So this influence, obviously, would be labeled, at this point, undue influence because, of course, it was to her disadvantage; and this influence was negative in the sense that it's not in alliance with the will as it is written to the extent that it's claiming all would be due to the son.

COSSACK: Michael, the son who did get the money, who Anna Nicole and her other stepson is fighting, claims that the father, at that time, at 90 years old, was suffering from senile dementia.

Now, it seems, on one hand, that's a tough argument to make because, on one hand, he's the son that got all the money and at the same time he's claiming that his father had senile dementia.

I mean, doesn't that seem to cut both ways?

CURTIN: It does cut both ways.

He has a real problem pushing the question, the issue that the father was not competent because, as you say, in the last will that was done, which was, apparently, around the time of the marriage -- just before or just after -- he wound up with the whole pie and he wound up the executor. So he has a difficult time using that as the sole challenge.

The issue in California -- in Texas that he is dealing with, quite frankly, is, there was no -- there was nobody -- I didn't defile my father, this is what he wanted to do and there was no contract. If there's no contract and there was no interference, she is not going to get very much in the Texas proceeding because of the fact that they -- because it's community property, they limit what she's going to wind up with.

So she either has to make sure the judgment stands up in California or she, again, proves that the son torturously interfered.

COSSACK: All right, let's take a break.

Up next, a closer look at these inheritance laws, and bankruptcy laws, for that matter. How can someone facing an $850,000 judgment file for bankruptcy and receive nearly a half a billion dollars?

We're going to search for those answers when we come back.

(BEGIN LEGAL BRIEF)

A federal grand jury yesterday charged Koch Industries, Inc. with environmental crimes and returned a 97-count indictment against them.

Anna Nicole Smith's late husband, J. Howard Marshall, had considerable holdings in Koch.

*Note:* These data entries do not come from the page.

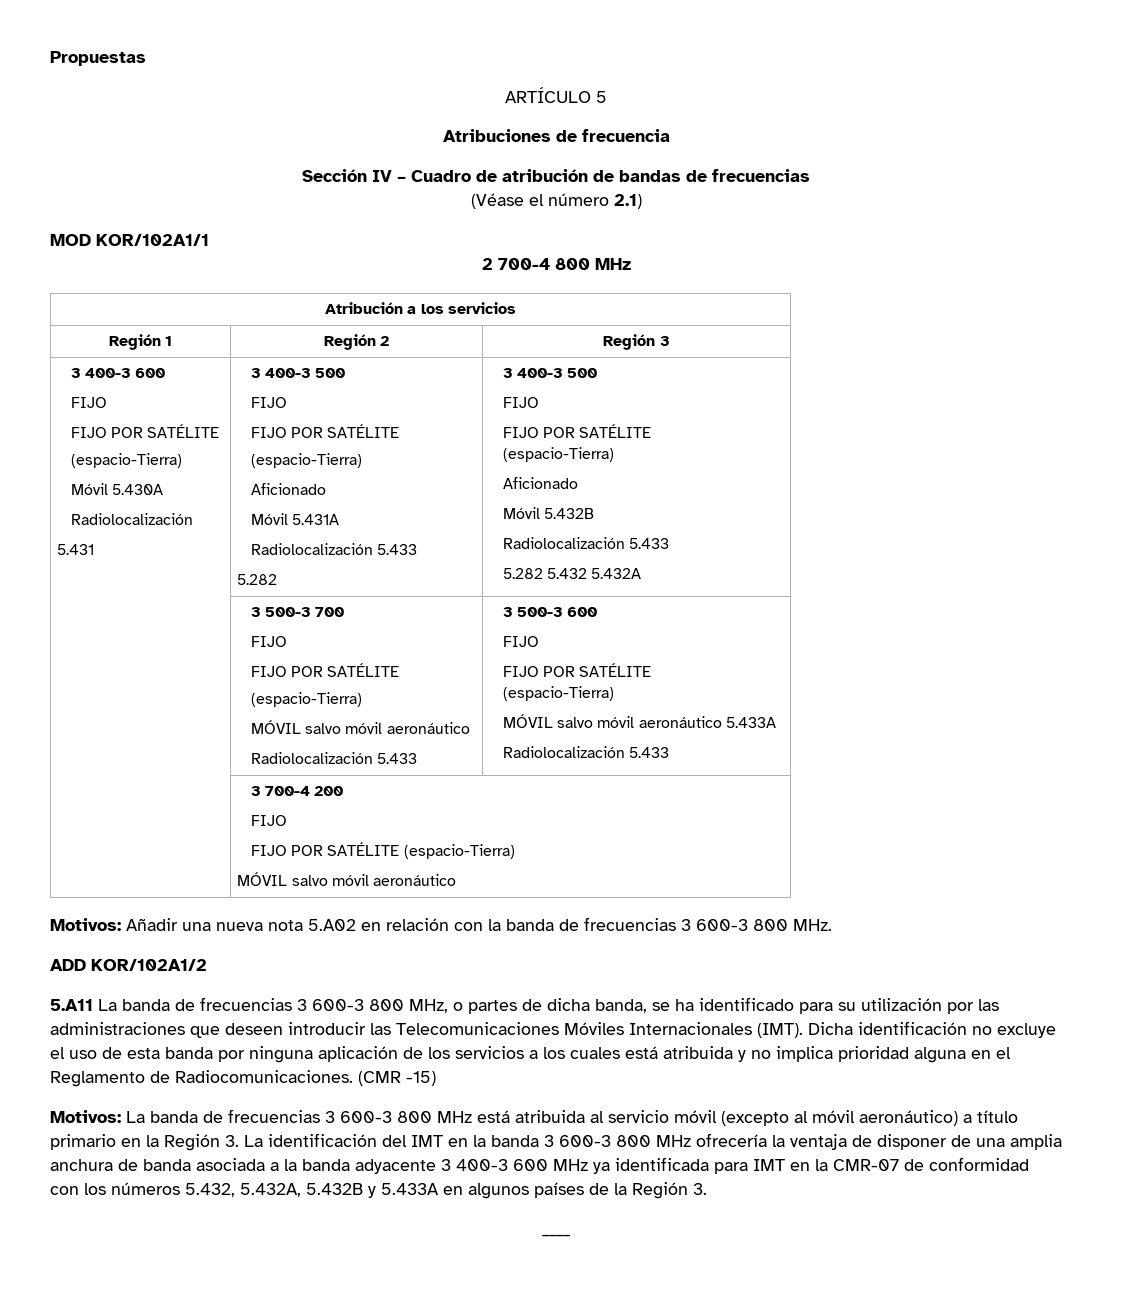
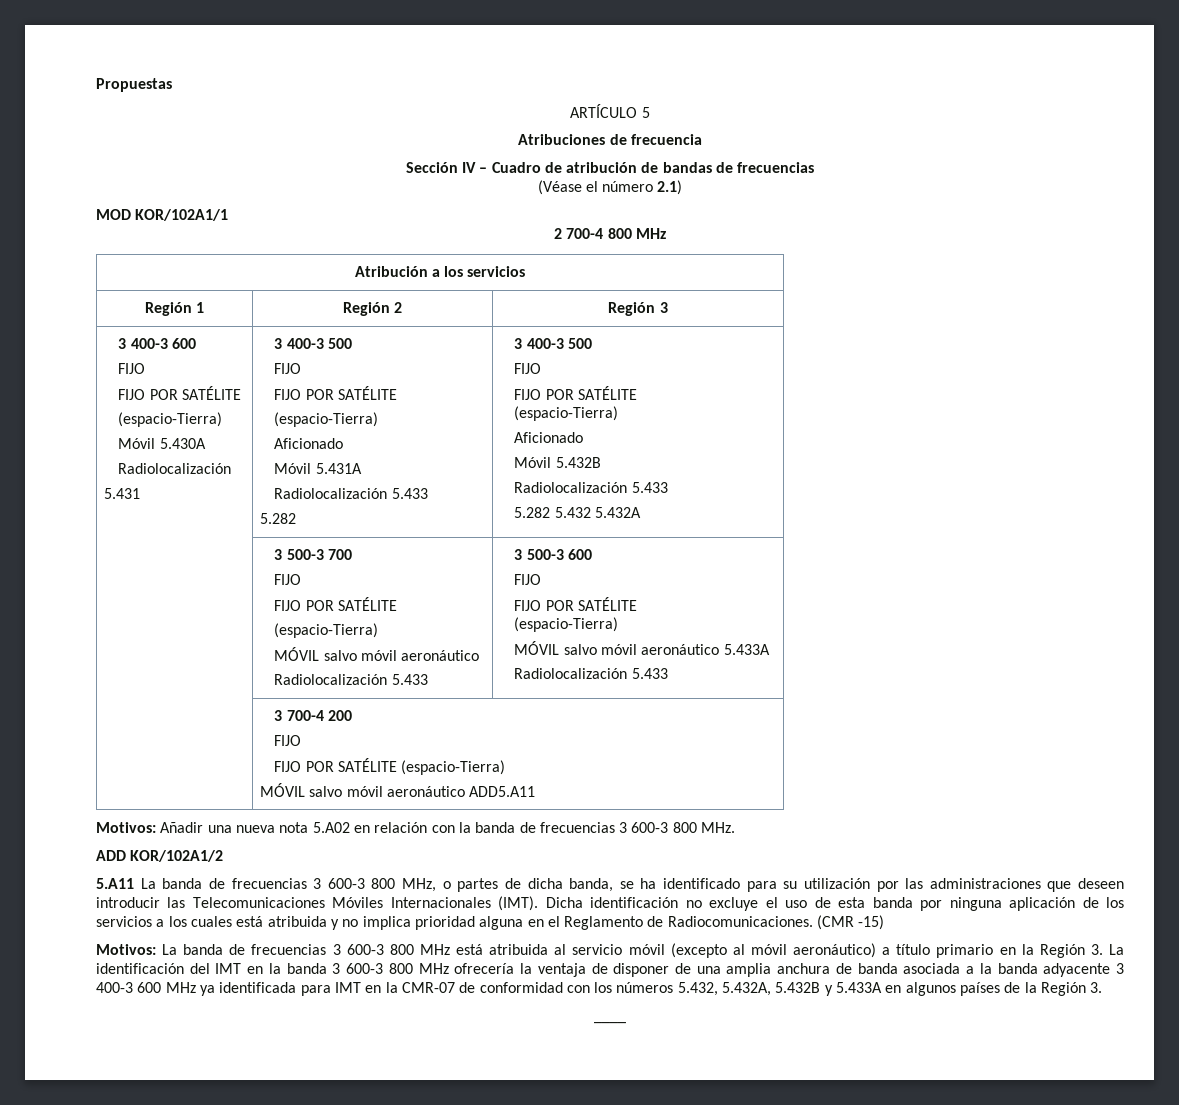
  | 3 700-4 200
  FIJO
  FIJO POR SATÉLITE (espacio-Tierra)
- MÓVIL salvo móvil aeronáutico
+ MÓVIL salvo móvil aeronáutico ADD5.A11

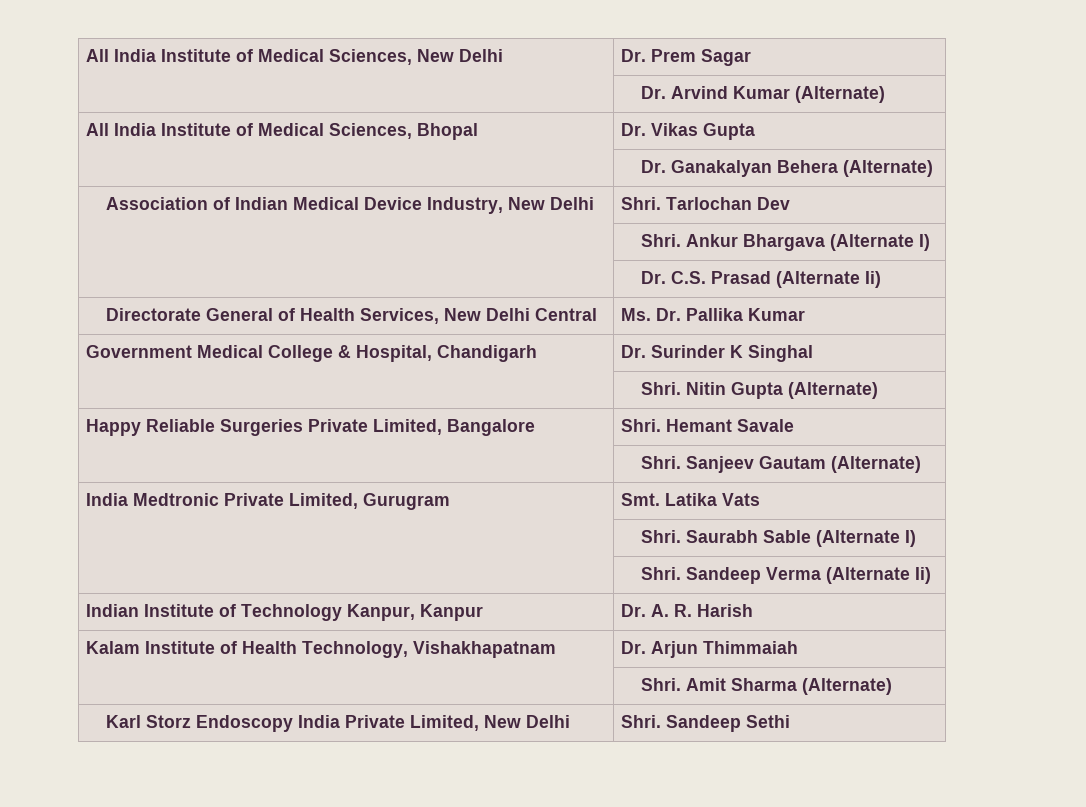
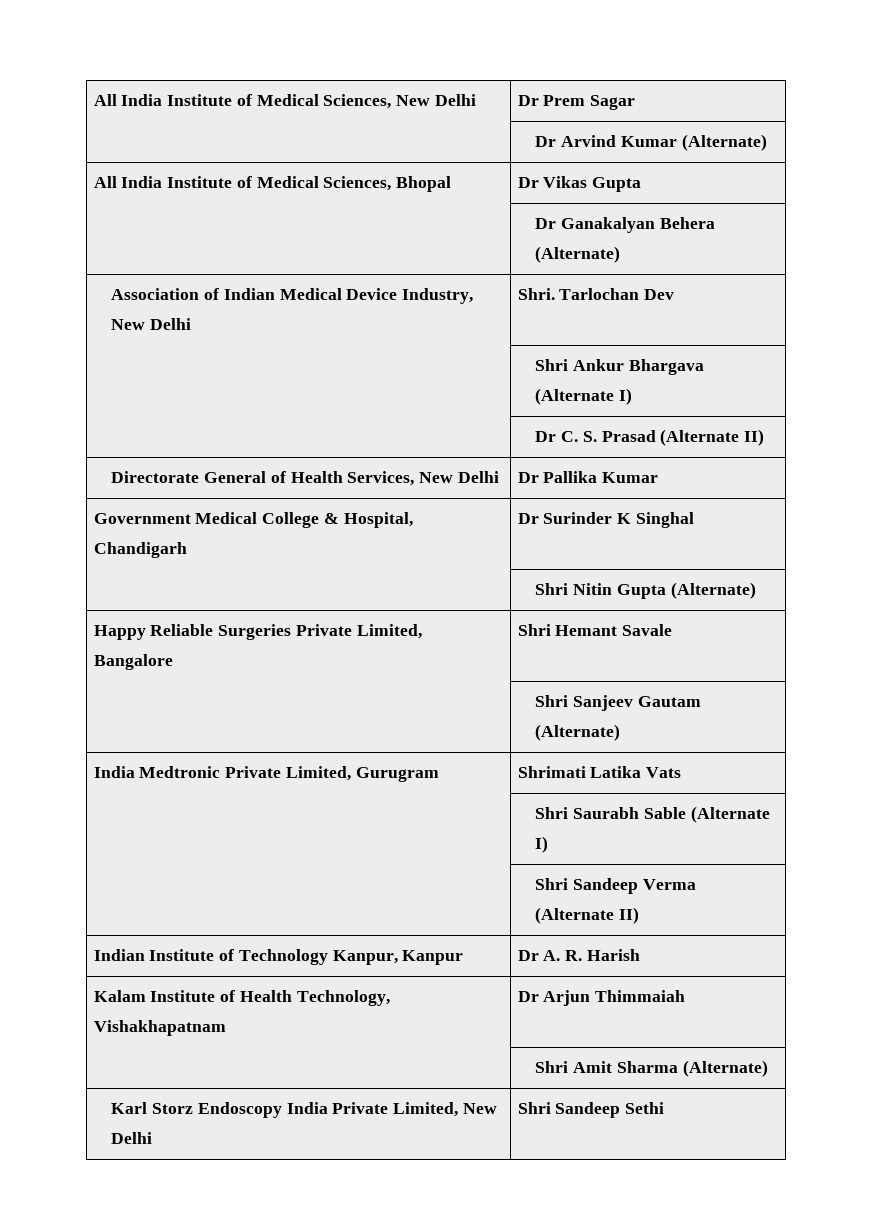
- All India Institute of Medical Sciences, New Delhi | Dr. Prem Sagar
+ All India Institute of Medical Sciences, New Delhi | Dr Prem Sagar
- | Dr. Arvind Kumar (Alternate)
+ | Dr Arvind Kumar (Alternate)
- All India Institute of Medical Sciences, Bhopal | Dr. Vikas Gupta
+ All India Institute of Medical Sciences, Bhopal | Dr Vikas Gupta
- | Dr. Ganakalyan Behera (Alternate)
+ | Dr Ganakalyan Behera (Alternate)
- | Shri. Ankur Bhargava (Alternate I)
+ | Shri Ankur Bhargava (Alternate I)
- | Dr. C.S. Prasad (Alternate Ii)
+ | Dr C. S. Prasad (Alternate II)
- Directorate General of Health Services, New Delhi Central | Ms. Dr. Pallika Kumar
+ Directorate General of Health Services, New Delhi | Dr Pallika Kumar
- Government Medical College & Hospital, Chandigarh | Dr. Surinder K Singhal
+ Government Medical College & Hospital, Chandigarh | Dr Surinder K Singhal
- | Shri. Nitin Gupta (Alternate)
+ | Shri Nitin Gupta (Alternate)
- Happy Reliable Surgeries Private Limited, Bangalore | Shri. Hemant Savale
+ Happy Reliable Surgeries Private Limited, Bangalore | Shri Hemant Savale
- | Shri. Sanjeev Gautam (Alternate)
+ | Shri Sanjeev Gautam (Alternate)
- India Medtronic Private Limited, Gurugram | Smt. Latika Vats
+ India Medtronic Private Limited, Gurugram | Shrimati Latika Vats
- | Shri. Saurabh Sable (Alternate I)
+ | Shri Saurabh Sable (Alternate I)
- | Shri. Sandeep Verma (Alternate Ii)
+ | Shri Sandeep Verma (Alternate II)
- Indian Institute of Technology Kanpur, Kanpur | Dr. A. R. Harish
+ Indian Institute of Technology Kanpur, Kanpur | Dr A. R. Harish
- Kalam Institute of Health Technology, Vishakhapatnam | Dr. Arjun Thimmaiah
+ Kalam Institute of Health Technology, Vishakhapatnam | Dr Arjun Thimmaiah
- | Shri. Amit Sharma (Alternate)
+ | Shri Amit Sharma (Alternate)
- Karl Storz Endoscopy India Private Limited, New Delhi | Shri. Sandeep Sethi
+ Karl Storz Endoscopy India Private Limited, New Delhi | Shri Sandeep Sethi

They make up the bilk of his assets.

(END LEGAL BRIEF)

(COMMERCIAL BREAK)

COSSACK: Good news for our Internet-savvy viewers. You can now watch BURDEN OF PROOF live on the World Wide Web. Just log onto CNN.com/burden. We now provide a live video feed Monday through Friday at 12:30 p.m. Eastern time. And if you miss that live show, the program is available on the site at any time via video-on-demand. You can also interact with our show, and even join our chat room.

(BEGIN VIDEO CLIP)

HARDIN: I don't think anybody's ever contested the fact that he loved Anna Nicole Smith, or Ms. Marshall, and that he hoped that she would do well for the rest of her life.

JUDGE MIKE WOOD, HOUSTON PROBATE COURT: We asked them all if it would affect their ruling. They said it would not.

(END VIDEO CLIP)

COSSACK: In Harris County, Texas, former "Playboy" playmate Anna Nicole Smith is fighting for a piece of her late husband's estate. That trial has been put on hold as a $450 million bankruptcy ruling for the model threatens to taint the jury.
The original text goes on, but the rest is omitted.